Indian Island receives first sub of 2007

PORT TOWNSEND – For the first time this year, a nuclear-powered submarine equipped to carry non-nuclear weapons docked at Naval Magazine Indian Island’s munitions pier about two miles from the city’s downtown.

The USS Ohio was escorted through Port Townsend Bay and docked about noon Thursday – reviving fears to some residents about the possibility of danger.

“They have all the cards in their hands, and we have to guess as to what’s over there,” said Doug Milholland, a Port Townsend Peace Movement member, on Thursday.
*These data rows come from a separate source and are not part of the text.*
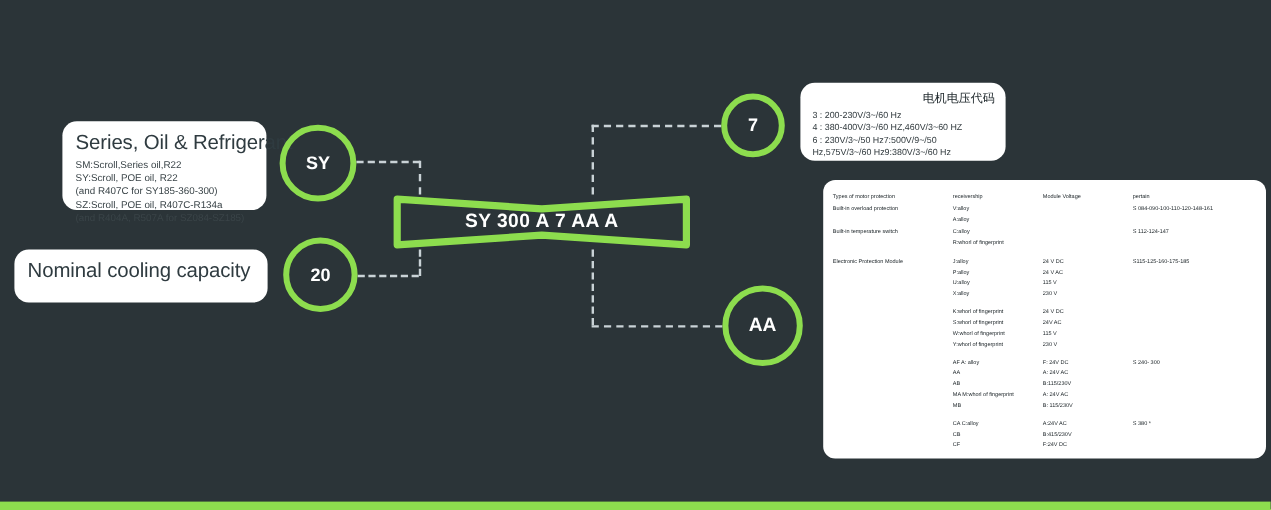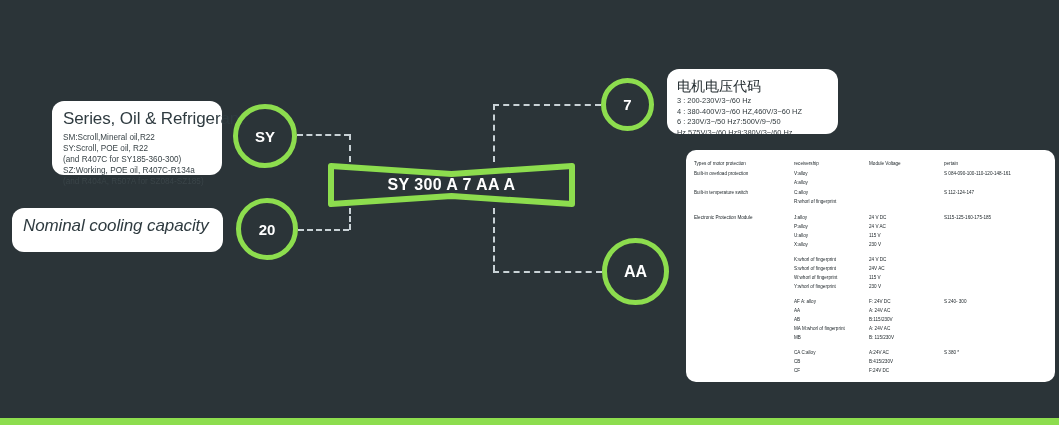--- a/index.html
+++ b/index.html
@@ -51,40 +51,40 @@
     width: 170px;
     height: 74px;
     padding: 8px 10px 6px 11px;
   }
   #card-nominal {
     left: 12px;
     top: 208px;
     width: 211px;
     height: 44px;
     padding: 8px 10px 6px 11px;
-    font-style: italic;
   }
   #card-motor {
     left: 667px;
     top: 69px;
     width: 171px;
     height: 65px;
     padding: 7px 9px 6px 10px;
   }
   .cn-text {
     font-size: 7.4px;
     color: #30393d;
     line-height: 1.42;
     white-space: nowrap;
   }
   .cn-title {
-    font-size: 14px;
+    font-size: 10px;
     color: #222b2f;
     line-height: 1.45;
     white-space: nowrap;
+    text-align: right;
   }
 
   
   #card-table {
     position: absolute;
     left: 686px;
     top: 150px;
     width: 369px;
     height: 232px;
     background: #ffffff;
@@ -181,24 +181,24 @@
 
   <div class="dash-v" style="left:493px; top:104px; height:58px;"></div>
   <div class="dash-h" style="left:493px; top:104px; width:108px;"></div>
 
   <div class="dash-v" style="left:493px; top:208px; height:63px;"></div>
   <div class="dash-h" style="left:493px; top:271px; width:109px;"></div>
 
   <div class="card" id="card-series">
     <div class="card-title">Series, Oil &amp; Refrigerant</div>
     <div class="card-sub">
-      <div>SM:Scroll,Mineral oil,R22</div>
+      <div>SM:Scroll,Series oil,R22</div>
       <div>SY:Scroll, POE oil, R22</div>
       <div>(and R407C for SY185-360-300)</div>
-      <div>SZ:Working, POE oil, R407C-R134a</div>
+      <div>SZ:Scroll, POE oil, R407C-R134a</div>
       <div>(and R404A, R507A for SZ084-SZ185)</div>
     </div>
   </div>
 
   <div class="card" id="card-nominal">
     <div class="card-title">Nominal cooling capacity</div>
   </div>
 
   <div class="card" id="card-motor">
     <div class="cn-title">电机电压代码</div>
The Ohio was apparently the second sub to dock at the munitions storage and transfer depot since the Navy announced plans in September 2005 to convert the Naval Magazine’s ammunition wharf into a maintenance site for nuclear-powered submarines.
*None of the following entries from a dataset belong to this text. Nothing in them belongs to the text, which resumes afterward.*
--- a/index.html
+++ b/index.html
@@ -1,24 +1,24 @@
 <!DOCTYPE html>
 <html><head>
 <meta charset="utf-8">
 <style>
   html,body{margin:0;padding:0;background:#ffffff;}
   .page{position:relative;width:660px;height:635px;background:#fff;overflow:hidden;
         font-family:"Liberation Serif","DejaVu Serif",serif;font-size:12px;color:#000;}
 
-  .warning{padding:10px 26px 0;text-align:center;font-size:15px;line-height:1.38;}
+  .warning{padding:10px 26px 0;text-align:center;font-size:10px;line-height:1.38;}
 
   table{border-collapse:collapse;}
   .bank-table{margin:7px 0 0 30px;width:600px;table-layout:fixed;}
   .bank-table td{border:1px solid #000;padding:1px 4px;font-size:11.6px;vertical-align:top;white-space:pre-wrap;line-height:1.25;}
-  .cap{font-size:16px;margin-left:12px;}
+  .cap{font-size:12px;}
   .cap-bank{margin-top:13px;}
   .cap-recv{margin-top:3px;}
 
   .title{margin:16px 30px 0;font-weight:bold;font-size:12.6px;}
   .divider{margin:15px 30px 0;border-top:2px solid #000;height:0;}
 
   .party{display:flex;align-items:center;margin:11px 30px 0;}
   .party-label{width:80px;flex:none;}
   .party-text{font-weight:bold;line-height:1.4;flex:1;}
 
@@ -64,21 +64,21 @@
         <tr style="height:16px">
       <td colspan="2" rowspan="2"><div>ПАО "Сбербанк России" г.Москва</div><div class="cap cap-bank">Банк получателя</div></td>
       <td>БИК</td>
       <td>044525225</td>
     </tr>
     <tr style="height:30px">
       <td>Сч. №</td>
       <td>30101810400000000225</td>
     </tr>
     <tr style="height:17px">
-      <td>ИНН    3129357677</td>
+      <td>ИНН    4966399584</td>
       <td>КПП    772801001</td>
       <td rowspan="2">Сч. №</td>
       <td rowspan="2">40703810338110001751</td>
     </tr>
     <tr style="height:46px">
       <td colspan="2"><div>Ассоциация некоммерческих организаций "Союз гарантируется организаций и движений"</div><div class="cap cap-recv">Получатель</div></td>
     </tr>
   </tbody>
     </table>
A $1.5 million upgrade of the Naval Magazine Indian Island wharf’s power systems was completed last year.

The last time a submarine docked at Indian Island was when the USS Florida arrived in April 2006, said Lt. Kyle Raines, Navy spokesman for Submarine Group 9, on Thursday.
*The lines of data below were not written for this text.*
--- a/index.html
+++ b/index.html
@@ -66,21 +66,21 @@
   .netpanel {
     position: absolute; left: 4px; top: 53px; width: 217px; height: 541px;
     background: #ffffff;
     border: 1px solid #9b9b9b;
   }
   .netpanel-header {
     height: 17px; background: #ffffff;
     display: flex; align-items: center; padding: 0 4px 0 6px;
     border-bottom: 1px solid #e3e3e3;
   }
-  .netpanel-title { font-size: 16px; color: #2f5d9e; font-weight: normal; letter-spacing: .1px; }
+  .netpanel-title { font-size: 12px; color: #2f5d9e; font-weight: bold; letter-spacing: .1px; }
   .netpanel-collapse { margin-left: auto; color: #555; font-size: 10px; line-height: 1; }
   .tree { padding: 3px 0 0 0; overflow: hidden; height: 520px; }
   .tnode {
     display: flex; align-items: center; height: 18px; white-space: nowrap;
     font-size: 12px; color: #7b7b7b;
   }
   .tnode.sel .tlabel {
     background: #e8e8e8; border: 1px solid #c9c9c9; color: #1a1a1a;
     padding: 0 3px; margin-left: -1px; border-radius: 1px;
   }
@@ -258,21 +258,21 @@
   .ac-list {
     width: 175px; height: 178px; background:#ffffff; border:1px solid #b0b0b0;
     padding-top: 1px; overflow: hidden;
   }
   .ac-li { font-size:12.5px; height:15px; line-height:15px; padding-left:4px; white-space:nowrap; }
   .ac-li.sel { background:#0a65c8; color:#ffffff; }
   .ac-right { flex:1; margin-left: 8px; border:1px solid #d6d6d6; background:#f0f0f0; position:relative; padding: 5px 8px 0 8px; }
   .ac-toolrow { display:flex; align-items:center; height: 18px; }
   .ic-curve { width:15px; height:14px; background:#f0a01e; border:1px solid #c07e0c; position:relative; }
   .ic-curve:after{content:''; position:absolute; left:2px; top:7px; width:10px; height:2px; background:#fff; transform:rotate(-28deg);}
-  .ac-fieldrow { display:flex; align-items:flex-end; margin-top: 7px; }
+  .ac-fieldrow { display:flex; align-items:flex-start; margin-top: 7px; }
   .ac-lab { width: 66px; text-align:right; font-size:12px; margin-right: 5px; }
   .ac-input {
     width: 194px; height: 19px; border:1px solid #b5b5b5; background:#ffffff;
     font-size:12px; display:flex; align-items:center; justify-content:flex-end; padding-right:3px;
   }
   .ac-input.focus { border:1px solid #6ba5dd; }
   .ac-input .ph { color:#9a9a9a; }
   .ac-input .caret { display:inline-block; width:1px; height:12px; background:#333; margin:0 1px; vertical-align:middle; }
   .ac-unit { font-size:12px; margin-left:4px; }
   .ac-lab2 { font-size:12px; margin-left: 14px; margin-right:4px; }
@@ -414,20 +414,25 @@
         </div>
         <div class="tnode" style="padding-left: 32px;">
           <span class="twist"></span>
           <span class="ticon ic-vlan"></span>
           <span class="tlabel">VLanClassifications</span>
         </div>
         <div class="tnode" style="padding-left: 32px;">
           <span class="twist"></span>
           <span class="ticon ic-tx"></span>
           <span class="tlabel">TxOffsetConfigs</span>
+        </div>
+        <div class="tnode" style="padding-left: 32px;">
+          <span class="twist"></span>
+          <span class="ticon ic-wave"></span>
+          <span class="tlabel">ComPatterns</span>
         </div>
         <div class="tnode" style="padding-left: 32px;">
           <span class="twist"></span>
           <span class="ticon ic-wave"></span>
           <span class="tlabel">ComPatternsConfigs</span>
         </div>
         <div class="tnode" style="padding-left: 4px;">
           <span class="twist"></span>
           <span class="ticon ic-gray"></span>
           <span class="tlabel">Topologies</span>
Raines would not say if the 560-foot-long Ohio, which is capable of carrying 154 conventional Tomahawk missiles, was to transfer weapons while at the Navy’s only munitions storage and transfer depot on the West Coast.

“The Ohio is returning from sea, on her way back to Bangor, and is conducting proficiency training,” he said.

While Raines confirmed that the vessel is intended to carry conventional weapons – including missiles and torpedoes – as part of its mission, he stopped short of saying whether weapons would be handled during the sub’s stop at Indian Island.

“Obviously Indian Island has its expertise,” he said of the Naval Magazine.

The vessel, which is 42 feet wide, was guided in and secured at the pier by two tugboats after it had been escorted into Port Townsend Bay by a Coast Guard vessel.

Based in Bangor, about 40 miles southeast of Indian Island on Hood Canal in Kitsap County, the Ohio most recently has been conducting sea trials after it was returned to service in February 2006, Raines said.

“It’s a continuation of subs coming into the [Indian Island] pier,” Navy spokesman Chris Haley said Thursday.

“We’re doing what we do.”

Haley represents Naval Magazine Indian Island and is based at Navy Region Northwest offices in Silverdale.